As a kiddie I was apparently alright at drawing and painting so I had a go and to my surprise my first drawing turned out a lot better than I could have imagined. The next one after that was even better. The third involved using a new technique and sharpening the pencils. The rest many tell me look like photographs and they speak the thousand words they are meant to.

So to be truthful, I am not the author of this book, but merely its delivery man and guardian.

So my message to people is, if you want to do something that is worthwhile for our world and your Creator; make your prayers, follow your heart, get stuck in, don’t look backwards, or sideways, just straight ahead; and always follow the sage principle, ‘Nothing once begun should be abandoned unless it is proved morally wrong.’


Notes on the book:

The Grass-eating Lion is nothing new under the sun. For instance a grass-eating lion was prophesied many centuries ago in the Bible chapter of Isaiah: 'The wolf and the lamb shall feed together, and the lion shall eat straw like the bullock...' (Isaiah 65:25)

In terms of Indian culture; in the late 1800s many people used to come and pay their respects to a great holy man who used to meditate on the bank of a river. When he had completed his daily meditation a huge lion would come and walk around him, bow his head on the great man's feet and leave. When they saw the lion the people would feel fear but the holy man would assure them that the lion meant no harm to any of them and had only come to pay his respects to him.
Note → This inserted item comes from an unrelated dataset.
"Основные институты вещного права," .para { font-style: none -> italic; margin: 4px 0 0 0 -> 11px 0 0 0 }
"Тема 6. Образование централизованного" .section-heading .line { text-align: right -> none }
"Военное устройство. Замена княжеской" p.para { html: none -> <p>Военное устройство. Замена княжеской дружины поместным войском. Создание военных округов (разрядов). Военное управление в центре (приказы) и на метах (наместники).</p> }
In India in 1936, Paramahansa Yogananda (Famous renunciate and author of the Indian Spiritual Classic Autobiography of a Yogi) met with a monk named Krishnananda and his tame vegetarian lioness at the Allahabad Kumbla Mela. He wrote the following words about it in Autobiography of a Yogi. 'After I had given a brief discourse in Hindi on the Vedanta, our group left the peaceful hermitage to greet a near-by swami, Krishnananda, a handsome monk with rosy cheeks and impressive shoulders. Reclining near him was a tame lioness. Succumbing to the monk's spiritual charm — not, I'm sure, to his powerful physique! — the jungle animal refuses all meat in favour of rice and milk.'

To add more mystery to the world of lions; there was recently a case of a wild lioness adopting baby antelopes. Apparently the adoptions took place on significant days — Christmas, Valentine's Day and Good Friday.
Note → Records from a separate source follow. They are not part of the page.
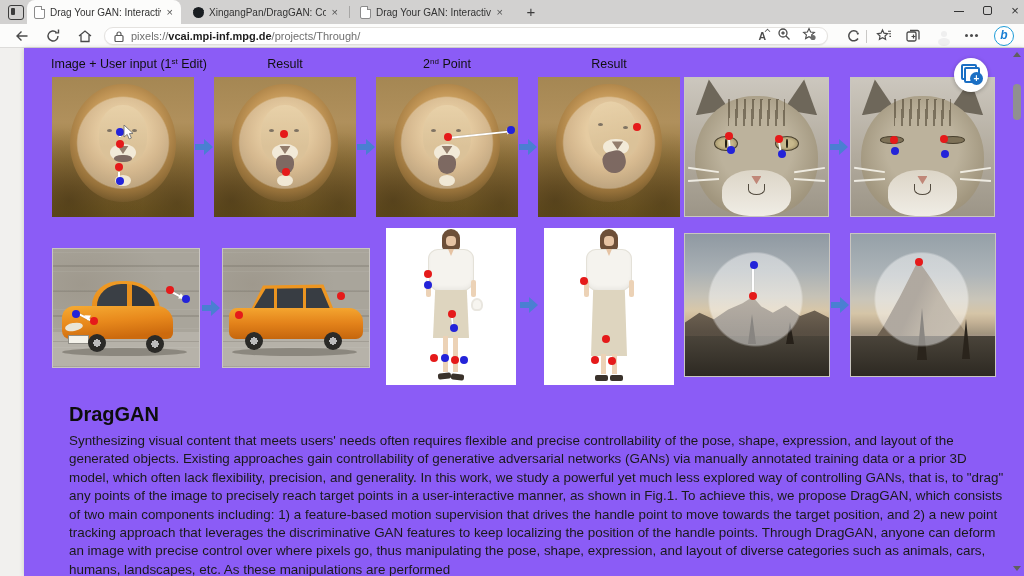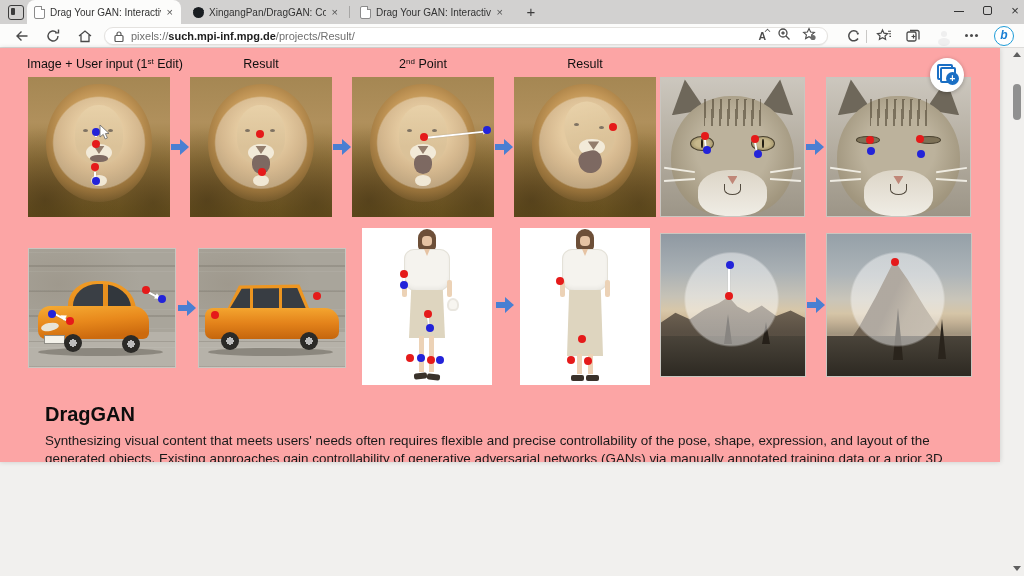"such.mpi-inf.mpg.de" span.url-dom { text: such.mpi-inf.mpg.de -> vcai.mpi-inf.mpg.de }
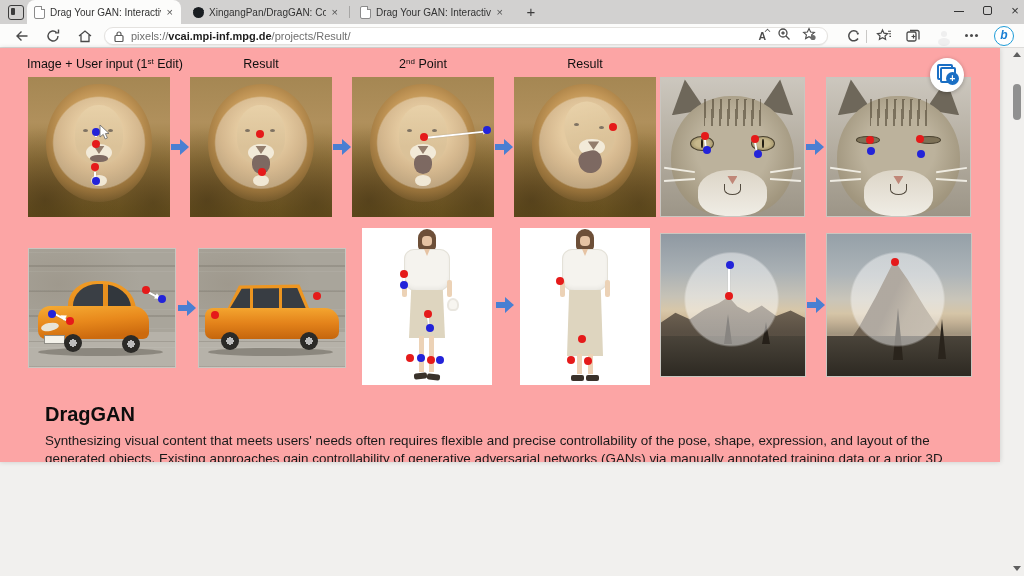"/projects/Result/" span.url-dim { text: /projects/Result/ -> /projects/Through/ }
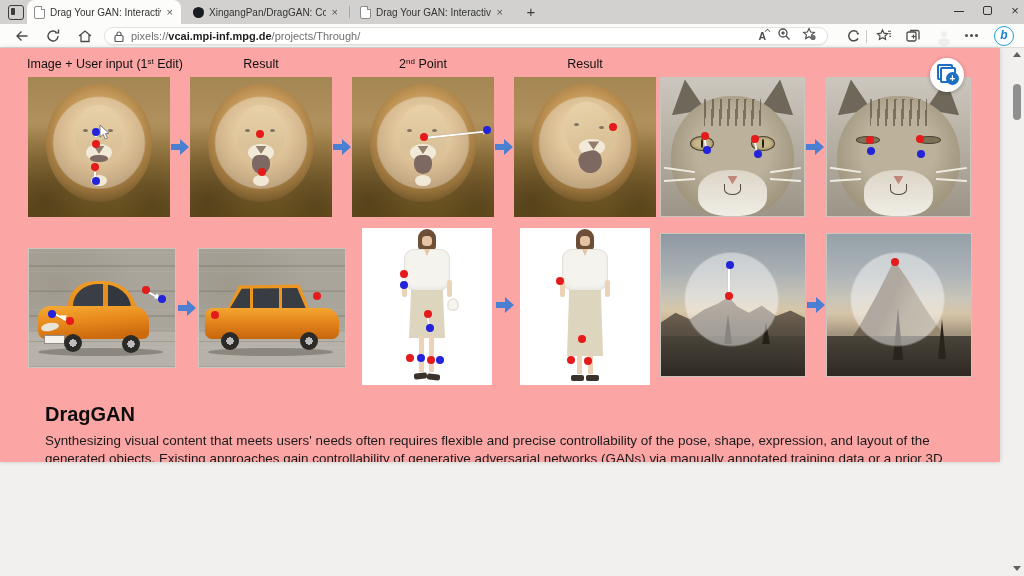"Image + User input (1st" .card { background: #fca5a5 -> #8b5cf6; height: 414px -> 528px; left: 0 -> 24px }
Lioness adopts third baby antelope,
BBC, 1/4/2002


Chapter 14: Two Small Boy's Try to Feed the Masses

This chapter is based on a real life event when Paramahansa Yogananda actually feed the masses as a young boy. The way this happened is close to what happens in chapter 14.


Chapters 16 & 17: Shanti Counsels a Troubled Boy & Shanti Counsels Troubled Parents

A champion friend of mine, Margaret Opio, set up the Blue Balloon Foundation to help people re-engage their own inner capacity to function with greater well-being and success in life. She particularly got great results with children and young people helping them to see through often negative self images that they had had cast onto them by other people's thoughtlessness and ignorance. The damage done to a child's self image by others telling them 'You’re useless, you'll never amount to anything.' is a common example.

Over dinner one night whilst I was with a group of friends a strong feeling came into my heart to offer the Grass-eating lion as a vehicle to spread Margaret's work into more people's lives. Margaret arrived later that evening and when I suggested this to her she was up for it. I wrote the chapters 16 and 17 shortly after this.